I'd like to point out I completely avoid reading sleeve notes or other people's interpretations of songs when I'm listening to newly acquired music.  I want to have a go at decoding things myself without prejudice / easy answers / cheat sheets; and let the chips fall where they may.  Later on, after that initial phase, I'll get around to reading sleeve notes and perhaps look at other people's ideas - but I'm not at that point yet, with this collection of songs.  So, I will often find other ways of looking at something by looking around, after I've come up with my own hypotheses.  It's good brain training to think as far as you can yourself first.

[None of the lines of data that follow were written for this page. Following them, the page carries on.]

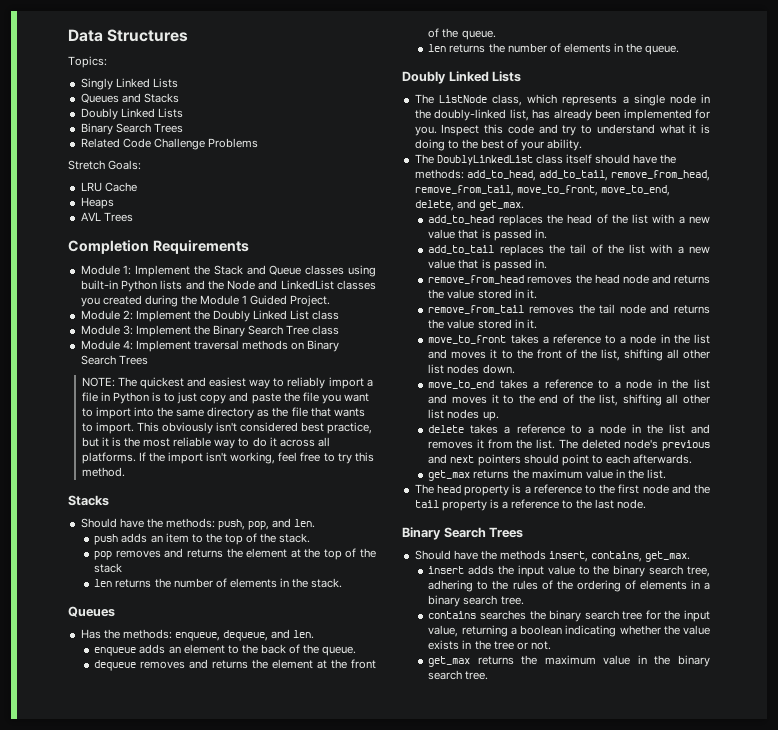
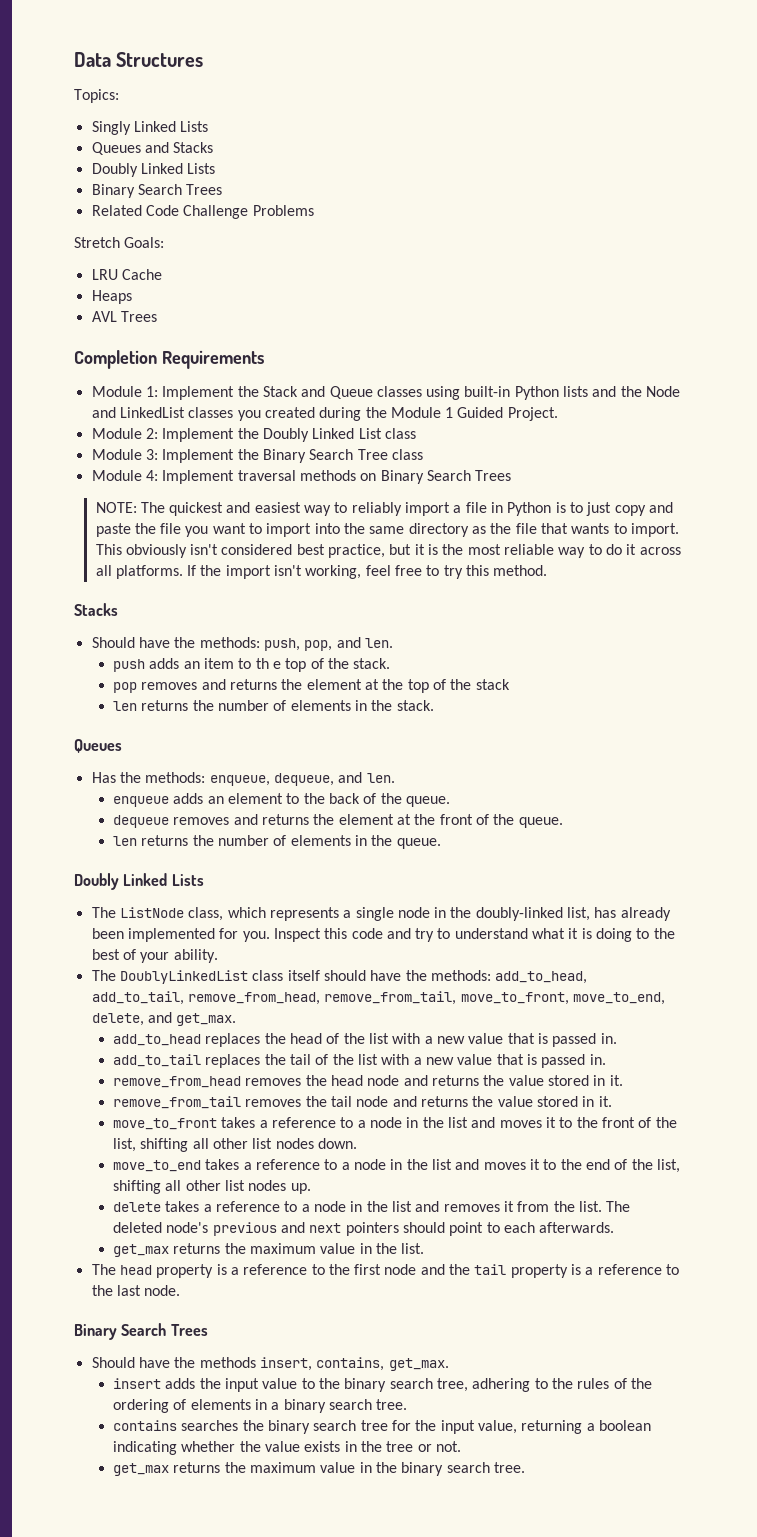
[205,533,222,543] the -> [255,658,282,669] th e

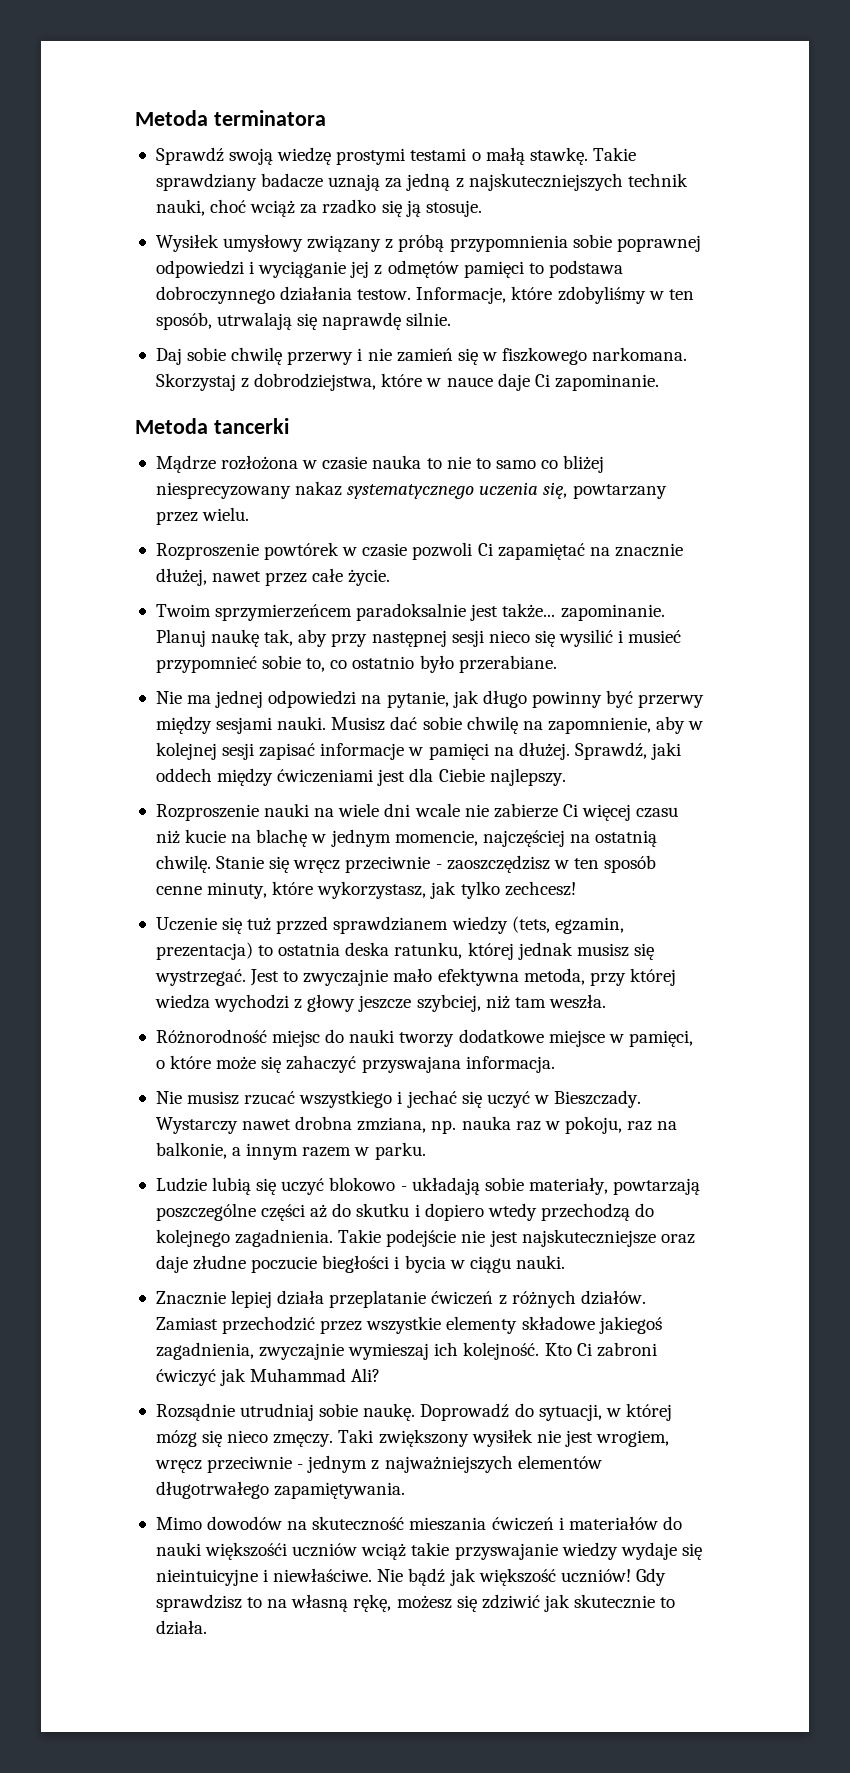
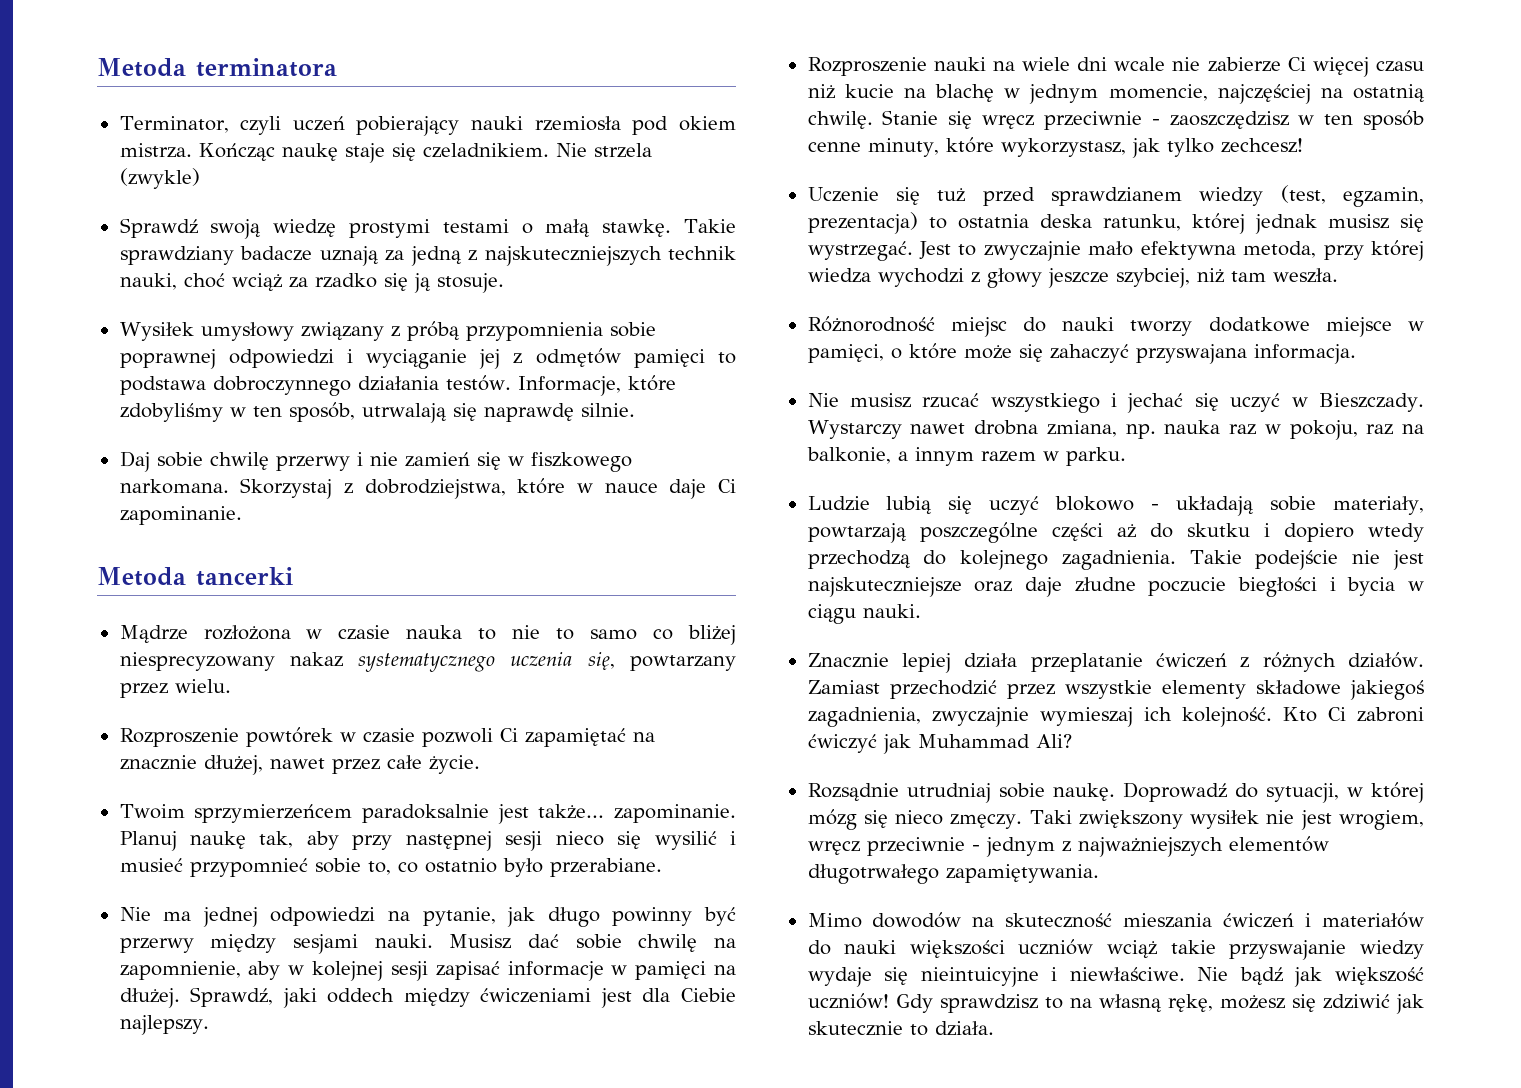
(326, 118) none -> [119,116,736,136] [119,143,652,163] [119,168,200,189] // Terminator, czyli uczeń pobierający nauki rzemiosła pod okiem mistrza. Kończąc naukę staje się czeladnikiem. Nie strzela (zwykle)
[357,289,412,300] testow. -> [445,375,511,391] testów.
[276,916,329,934] przzed -> [982,187,1035,206] przed
[511,916,550,933] (tets, -> [1280,185,1326,204] (test,
[357,1117,427,1133] zmziana, -> [1046,420,1117,437] zmiana,
[205,1542,288,1560] większośći -> [909,940,1005,958] większości

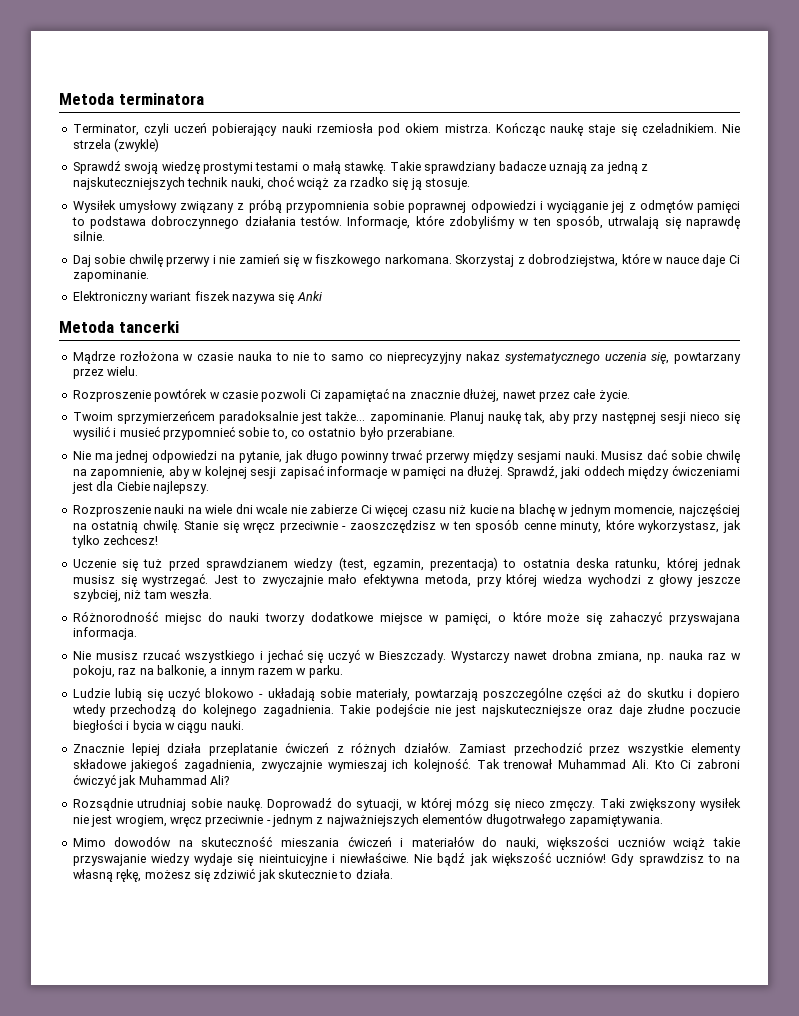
(242, 515) none -> [72,291,322,304] // Elektroniczny wariant fiszek nazywa się Anki
[688,625,736,645] [119,652,275,671] bliżej niesprecyzowany -> [387,352,463,364] nieprecyzyjny
[704,907,737,926] być -> [391,449,423,460] trwać
(1272, 717) none -> [476,759,649,769] Tak trenował Muhammad Ali.
[844,940,897,954] nauki -> [505,837,539,850] nauki,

Sugar Girl is a bit saccharine for my taste, but it's also well done, conjuring up for me boys in their early to mid-teens and not quite caught up with the girls their age yet physically and emotionally, but with this yearning in them for something they can't quite reach yet.  I had a boy in a class of 14-year-olds once who was such a sweet kid.  I had a habit of stapling Freddo Frogs to particularly good assignment efforts, and if he ever got one, he'd carefully split it exactly in three and then share it with the two girls sitting either side of him.  I always used to turn away to hide my smile so I'd not spoil the moment for him, or draw excessive attention to that little scene.  He was sharing genuinely with these girls he was good friends with, not trying to buy advantage for himself.  I also knew from my friend Maggie, who was teaching him English, that he wrote the most ardent love poetry and that one of his poems ended, "Will you marry me?"  We laughed and cried when she related that to me.  It's hard to explain - these kids can be so sweet, and they're half-fledged, like adolescent albatrosses about to take their first plunge off a cliff.  And you're sort of taking turns sitting on them and keeping them warm, when you're teaching them, and then you get all teary when you see them fly.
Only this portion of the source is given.